▶ Task objective
Find the line with "(457, 278) none" and the line with "[156,121,196,131] biology. ->" in the entries below; output exactly those two lines, every line between them, and no others.

Version comparison data
*** Begin section ***

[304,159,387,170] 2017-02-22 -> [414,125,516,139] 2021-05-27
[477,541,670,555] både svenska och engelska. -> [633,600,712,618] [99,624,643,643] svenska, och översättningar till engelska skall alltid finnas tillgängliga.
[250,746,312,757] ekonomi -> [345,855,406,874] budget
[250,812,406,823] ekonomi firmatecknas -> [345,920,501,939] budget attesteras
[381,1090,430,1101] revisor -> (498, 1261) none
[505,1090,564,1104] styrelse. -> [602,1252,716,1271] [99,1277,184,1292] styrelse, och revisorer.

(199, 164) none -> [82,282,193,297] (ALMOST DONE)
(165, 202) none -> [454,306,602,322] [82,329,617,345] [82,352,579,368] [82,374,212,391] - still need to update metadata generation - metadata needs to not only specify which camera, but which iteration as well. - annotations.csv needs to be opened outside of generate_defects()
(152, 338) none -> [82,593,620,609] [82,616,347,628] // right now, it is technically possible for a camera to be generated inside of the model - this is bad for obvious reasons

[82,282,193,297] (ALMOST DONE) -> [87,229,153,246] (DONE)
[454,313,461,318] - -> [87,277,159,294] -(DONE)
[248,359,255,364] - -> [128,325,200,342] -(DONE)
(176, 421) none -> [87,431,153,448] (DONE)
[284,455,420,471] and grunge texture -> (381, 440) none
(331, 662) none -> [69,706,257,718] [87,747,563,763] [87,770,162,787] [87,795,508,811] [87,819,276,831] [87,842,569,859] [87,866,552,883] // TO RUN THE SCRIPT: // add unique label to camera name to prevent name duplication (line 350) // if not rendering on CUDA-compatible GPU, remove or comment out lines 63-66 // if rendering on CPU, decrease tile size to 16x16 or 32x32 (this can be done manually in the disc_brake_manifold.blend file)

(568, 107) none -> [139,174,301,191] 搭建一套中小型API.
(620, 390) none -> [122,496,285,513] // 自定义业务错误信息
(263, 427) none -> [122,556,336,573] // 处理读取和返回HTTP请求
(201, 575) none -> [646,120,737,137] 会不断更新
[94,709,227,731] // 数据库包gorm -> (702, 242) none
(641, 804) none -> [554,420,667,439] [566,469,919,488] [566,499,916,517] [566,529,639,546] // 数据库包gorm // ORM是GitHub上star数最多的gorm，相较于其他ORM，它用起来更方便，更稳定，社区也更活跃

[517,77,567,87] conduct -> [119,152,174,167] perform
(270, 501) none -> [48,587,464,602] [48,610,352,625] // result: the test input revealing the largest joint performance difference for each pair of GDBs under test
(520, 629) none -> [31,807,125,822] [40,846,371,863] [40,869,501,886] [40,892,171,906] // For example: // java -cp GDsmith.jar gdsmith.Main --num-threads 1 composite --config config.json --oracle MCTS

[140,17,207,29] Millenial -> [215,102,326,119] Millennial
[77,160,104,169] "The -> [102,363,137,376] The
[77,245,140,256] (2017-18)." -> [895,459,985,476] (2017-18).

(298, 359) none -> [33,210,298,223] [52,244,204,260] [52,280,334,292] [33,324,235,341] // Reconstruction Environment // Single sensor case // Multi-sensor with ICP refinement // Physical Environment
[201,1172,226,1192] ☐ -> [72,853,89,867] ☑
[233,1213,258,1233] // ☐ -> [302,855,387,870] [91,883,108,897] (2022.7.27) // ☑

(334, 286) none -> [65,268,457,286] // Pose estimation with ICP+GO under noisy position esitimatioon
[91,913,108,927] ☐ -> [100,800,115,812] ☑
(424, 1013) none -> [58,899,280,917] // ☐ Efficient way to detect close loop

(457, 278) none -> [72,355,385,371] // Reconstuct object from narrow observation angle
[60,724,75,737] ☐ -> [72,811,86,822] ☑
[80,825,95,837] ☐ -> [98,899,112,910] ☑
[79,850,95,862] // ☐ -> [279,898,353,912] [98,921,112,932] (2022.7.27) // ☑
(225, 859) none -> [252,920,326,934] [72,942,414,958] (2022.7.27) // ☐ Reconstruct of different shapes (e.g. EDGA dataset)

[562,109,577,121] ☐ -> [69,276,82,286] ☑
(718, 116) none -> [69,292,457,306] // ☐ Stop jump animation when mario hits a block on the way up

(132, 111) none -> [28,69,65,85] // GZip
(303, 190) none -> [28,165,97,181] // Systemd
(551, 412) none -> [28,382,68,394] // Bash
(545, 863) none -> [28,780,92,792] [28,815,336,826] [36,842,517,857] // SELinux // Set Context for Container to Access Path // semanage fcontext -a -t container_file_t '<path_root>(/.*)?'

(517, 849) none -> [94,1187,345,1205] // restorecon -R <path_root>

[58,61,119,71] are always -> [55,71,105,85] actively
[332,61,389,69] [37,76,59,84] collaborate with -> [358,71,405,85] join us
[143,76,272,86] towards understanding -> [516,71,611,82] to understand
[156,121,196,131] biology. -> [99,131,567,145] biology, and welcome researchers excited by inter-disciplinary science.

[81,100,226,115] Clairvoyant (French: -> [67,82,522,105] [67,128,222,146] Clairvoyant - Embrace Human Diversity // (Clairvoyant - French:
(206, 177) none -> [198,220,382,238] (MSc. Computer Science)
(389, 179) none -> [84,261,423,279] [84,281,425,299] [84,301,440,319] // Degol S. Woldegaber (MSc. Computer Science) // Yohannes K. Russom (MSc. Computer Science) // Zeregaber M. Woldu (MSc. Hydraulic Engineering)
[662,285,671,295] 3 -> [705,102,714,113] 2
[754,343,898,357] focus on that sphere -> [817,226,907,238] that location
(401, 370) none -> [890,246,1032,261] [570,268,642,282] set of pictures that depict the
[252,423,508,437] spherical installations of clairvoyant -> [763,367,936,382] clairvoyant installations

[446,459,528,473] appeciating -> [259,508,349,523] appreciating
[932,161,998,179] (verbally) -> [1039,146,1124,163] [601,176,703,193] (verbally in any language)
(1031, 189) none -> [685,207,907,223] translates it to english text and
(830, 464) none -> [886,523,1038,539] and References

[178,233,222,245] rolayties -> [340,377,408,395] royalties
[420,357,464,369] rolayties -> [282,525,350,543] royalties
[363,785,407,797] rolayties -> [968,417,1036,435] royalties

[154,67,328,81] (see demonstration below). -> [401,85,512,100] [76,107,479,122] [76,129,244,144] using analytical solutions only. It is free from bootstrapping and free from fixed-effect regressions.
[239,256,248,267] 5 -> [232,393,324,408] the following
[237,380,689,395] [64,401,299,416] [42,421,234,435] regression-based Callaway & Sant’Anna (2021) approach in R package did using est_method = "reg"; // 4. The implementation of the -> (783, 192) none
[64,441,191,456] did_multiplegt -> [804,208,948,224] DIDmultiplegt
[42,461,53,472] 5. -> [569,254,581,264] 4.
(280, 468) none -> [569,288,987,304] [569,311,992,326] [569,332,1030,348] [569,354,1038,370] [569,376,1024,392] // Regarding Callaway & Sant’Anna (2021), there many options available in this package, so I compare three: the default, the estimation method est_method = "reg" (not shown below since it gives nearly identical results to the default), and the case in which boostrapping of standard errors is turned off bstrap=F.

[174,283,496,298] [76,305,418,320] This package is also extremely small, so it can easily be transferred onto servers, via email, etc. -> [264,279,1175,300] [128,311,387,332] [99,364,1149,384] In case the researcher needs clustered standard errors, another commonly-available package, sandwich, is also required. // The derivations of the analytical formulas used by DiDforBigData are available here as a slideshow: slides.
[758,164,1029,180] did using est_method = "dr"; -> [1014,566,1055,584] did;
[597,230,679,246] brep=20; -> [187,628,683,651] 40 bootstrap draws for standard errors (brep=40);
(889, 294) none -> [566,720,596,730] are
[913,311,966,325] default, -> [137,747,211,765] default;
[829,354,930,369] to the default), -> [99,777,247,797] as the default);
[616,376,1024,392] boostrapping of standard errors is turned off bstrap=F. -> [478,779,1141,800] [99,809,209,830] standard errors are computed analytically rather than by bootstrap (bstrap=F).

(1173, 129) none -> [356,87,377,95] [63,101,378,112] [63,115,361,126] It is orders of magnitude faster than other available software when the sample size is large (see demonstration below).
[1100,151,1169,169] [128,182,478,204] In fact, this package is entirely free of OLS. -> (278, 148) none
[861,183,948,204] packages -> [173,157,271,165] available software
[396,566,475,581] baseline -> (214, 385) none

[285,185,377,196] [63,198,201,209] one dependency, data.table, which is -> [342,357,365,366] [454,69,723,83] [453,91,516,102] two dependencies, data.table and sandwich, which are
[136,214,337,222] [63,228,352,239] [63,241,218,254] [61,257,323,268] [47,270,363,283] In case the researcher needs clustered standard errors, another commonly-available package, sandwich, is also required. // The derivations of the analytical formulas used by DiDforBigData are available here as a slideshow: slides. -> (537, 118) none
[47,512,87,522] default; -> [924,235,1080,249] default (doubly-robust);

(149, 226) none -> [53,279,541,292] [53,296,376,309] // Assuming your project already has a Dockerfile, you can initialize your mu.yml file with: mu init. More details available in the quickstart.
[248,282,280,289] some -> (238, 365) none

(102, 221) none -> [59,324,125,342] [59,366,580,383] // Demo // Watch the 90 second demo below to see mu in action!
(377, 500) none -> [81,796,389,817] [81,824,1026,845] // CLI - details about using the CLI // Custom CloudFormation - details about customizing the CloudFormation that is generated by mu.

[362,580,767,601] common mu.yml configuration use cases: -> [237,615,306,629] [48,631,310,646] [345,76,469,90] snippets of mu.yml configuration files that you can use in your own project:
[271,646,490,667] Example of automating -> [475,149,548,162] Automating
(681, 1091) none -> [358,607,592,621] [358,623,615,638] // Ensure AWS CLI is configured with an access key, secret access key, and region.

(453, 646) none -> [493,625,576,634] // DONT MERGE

*** End section ***

▶ The answer
(457, 278) none -> [72,355,385,371] // Reconstuct object from narrow observation angle
[60,724,75,737] ☐ -> [72,811,86,822] ☑
[80,825,95,837] ☐ -> [98,899,112,910] ☑
[79,850,95,862] // ☐ -> [279,898,353,912] [98,921,112,932] (2022.7.27) // ☑
(225, 859) none -> [252,920,326,934] [72,942,414,958] (2022.7.27) // ☐ Reconstruct of different shapes (e.g. EDGA dataset)

[562,109,577,121] ☐ -> [69,276,82,286] ☑
(718, 116) none -> [69,292,457,306] // ☐ Stop jump animation when mario hits a block on the way up

(132, 111) none -> [28,69,65,85] // GZip
(303, 190) none -> [28,165,97,181] // Systemd
(551, 412) none -> [28,382,68,394] // Bash
(545, 863) none -> [28,780,92,792] [28,815,336,826] [36,842,517,857] // SELinux // Set Context for Container to Access Path // semanage fcontext -a -t container_file_t '<path_root>(/.*)?'

(517, 849) none -> [94,1187,345,1205] // restorecon -R <path_root>

[58,61,119,71] are always -> [55,71,105,85] actively
[332,61,389,69] [37,76,59,84] collaborate with -> [358,71,405,85] join us
[143,76,272,86] towards understanding -> [516,71,611,82] to understand
[156,121,196,131] biology. -> [99,131,567,145] biology, and welcome researchers excited by inter-disciplinary science.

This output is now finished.